> _RAW DATA_
• • • • •

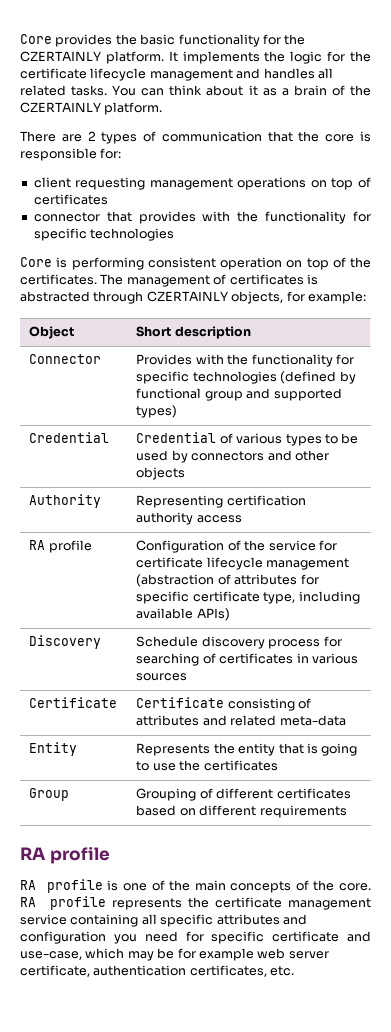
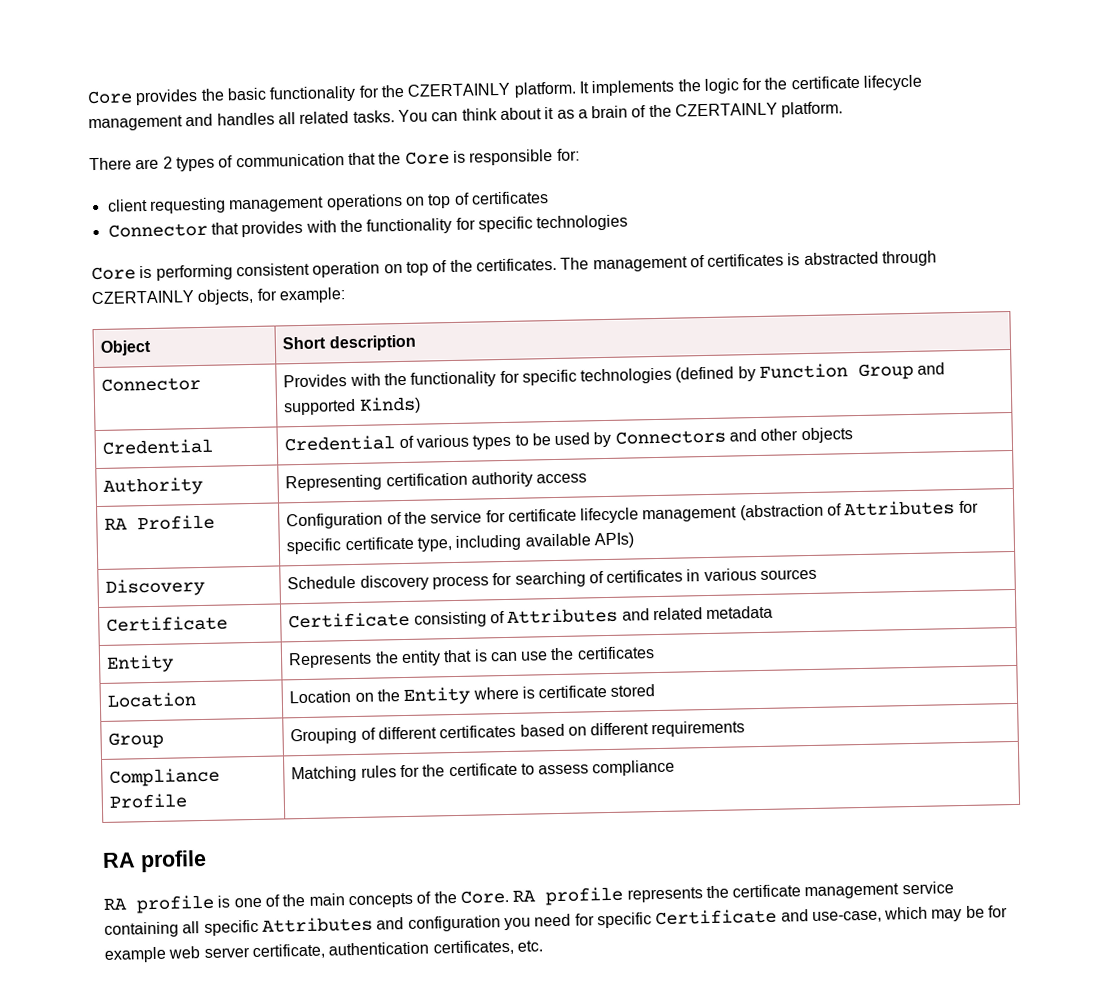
[325,134,355,142] core -> [404,151,450,165] Core
[33,212,100,222] connector -> [107,222,208,238] Connector
[136,388,243,401] functional group -> [759,362,915,380] Function Group
[136,405,178,418] types) -> [358,396,421,414] Kinds)
[191,451,265,461] connectors -> [614,429,726,445] Connectors
[48,540,92,553] profile -> [137,514,216,531] Profile
[234,574,298,585] attributes -> [844,500,956,517] Attributes
[136,715,200,726] attributes -> [507,607,619,624] Attributes
[279,715,346,726] meta-data -> [706,605,774,620] metadata
[321,743,358,756] [136,761,150,771] going to -> [489,651,518,662] can
(278, 765) none -> [107,692,197,708] [289,684,656,706] // Location | Location on the Entity where is certificate stored
(347, 811) none -> [109,767,221,787] [109,793,188,809] [291,759,676,783] // Compliance Profile | Matching rules for the certificate to assess compliance
[338,883,371,891] core. -> [459,889,509,904] Core.
[216,914,280,925] attributes -> [261,916,373,933] Attributes
[272,931,340,942] certificate -> [655,908,778,926] Certificate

• • • • •

> _WORK TASK_
All lines of the material above should be returned unchanged, but no pictures should be included.

> _REPLY TO THE EXERCISE_
[325,134,355,142] core -> [404,151,450,165] Core
[33,212,100,222] connector -> [107,222,208,238] Connector
[136,388,243,401] functional group -> [759,362,915,380] Function Group
[136,405,178,418] types) -> [358,396,421,414] Kinds)
[191,451,265,461] connectors -> [614,429,726,445] Connectors
[48,540,92,553] profile -> [137,514,216,531] Profile
[234,574,298,585] attributes -> [844,500,956,517] Attributes
[136,715,200,726] attributes -> [507,607,619,624] Attributes
[279,715,346,726] meta-data -> [706,605,774,620] metadata
[321,743,358,756] [136,761,150,771] going to -> [489,651,518,662] can
(278, 765) none -> [107,692,197,708] [289,684,656,706] // Location | Location on the Entity where is certificate stored
(347, 811) none -> [109,767,221,787] [109,793,188,809] [291,759,676,783] // Compliance Profile | Matching rules for the certificate to assess compliance
[338,883,371,891] core. -> [459,889,509,904] Core.
[216,914,280,925] attributes -> [261,916,373,933] Attributes
[272,931,340,942] certificate -> [655,908,778,926] Certificate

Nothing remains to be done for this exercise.